🤖 AI Summary
This paper addresses the efficient compression and approximation of labeled data in metric spaces, without imposing additional structural assumptions. It introduces the *discrete-continuous modulus* as an intrinsic regularity measure to characterize the inherent smoothness of data approximation—its first application to this problem. Methodologically, it develops a sample-driven approximation framework, formulating data approximation as a stochastic sphere-covering and combinatorial optimization problem; it further constructs multilevel approximation spaces and an enhanced multilevel Monte Carlo algorithm for hierarchical, efficient approximation of statistically uncertain data. Theoretically, it establishes convergence guarantees for intrinsic data approximation. Algorithmically, it ensures computability of the discrete-continuous modulus and controllable computational complexity. Numerical experiments validate the method’s feasibility, stability, and theoretical convergence across diverse synthetic and real-world datasets.
📝 Abstract
Analysis and processing of data is a vital part of our modern society and requires vast amounts of computational resources.
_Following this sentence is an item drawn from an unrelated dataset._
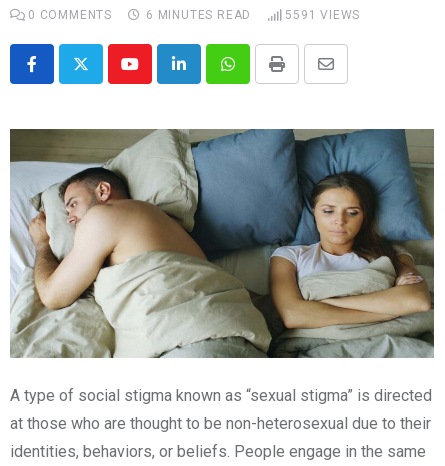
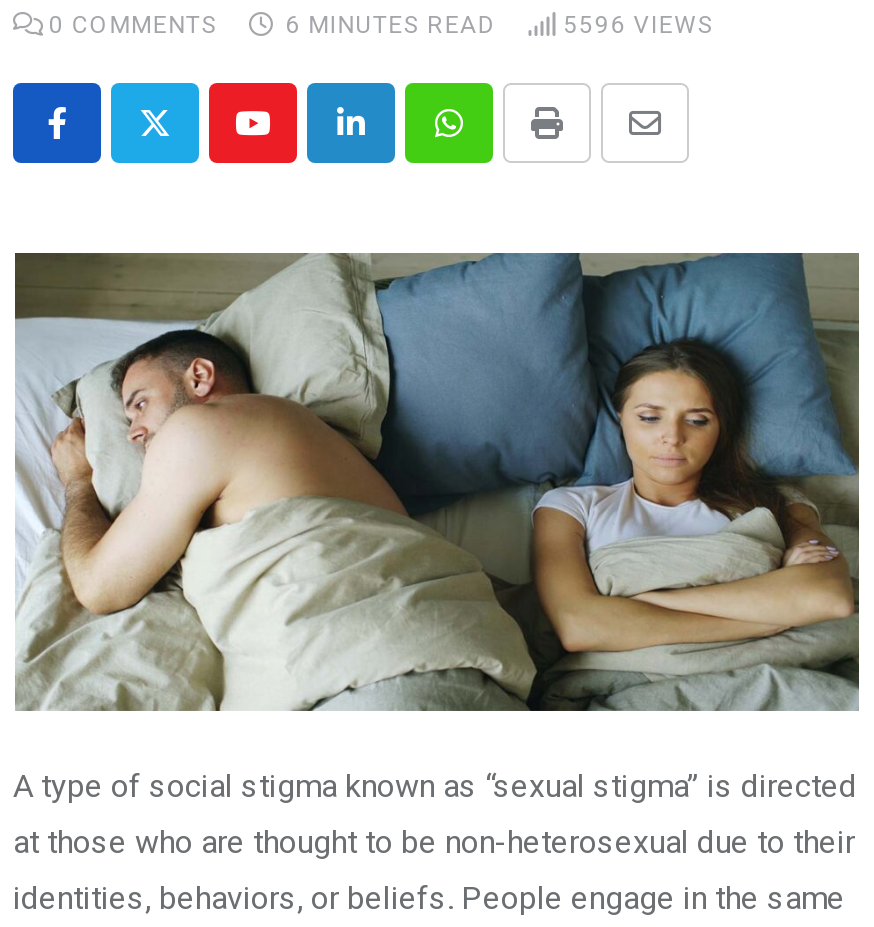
- 5591 VIEWS
+ 5596 VIEWS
To reduce the computational burden, compressing and approximating data has become a central topic. We consider the approximation of labeled data samples, mathematically described as site-to-value maps between finite metric spaces. Within this setting, we identify the discrete modulus of continuity as an effective data-intrinsic quantity to measure regularity of site-to-value maps without imposing further structural assumptions. We investigate the consistency of the discrete modulus of continuity in the infinite data limit and propose an algorithm for its efficient computation. Building on these results, we present a sample based approximation theory for labeled data. For data subject to statistical uncertainty we consider multilevel approximation spaces and a variant of the multilevel Monte Carlo method to compute statistical quantities of interest. Our considerations connect approximation theory for labeled data in metric spaces to the covering problem for (random) balls on the one hand and the efficient evaluation of the discrete modulus of continuity to combinatorial optimization on the other hand. We provide extensive numerical studies to illustrate the feasibility of the approach and to validate our theoretical results.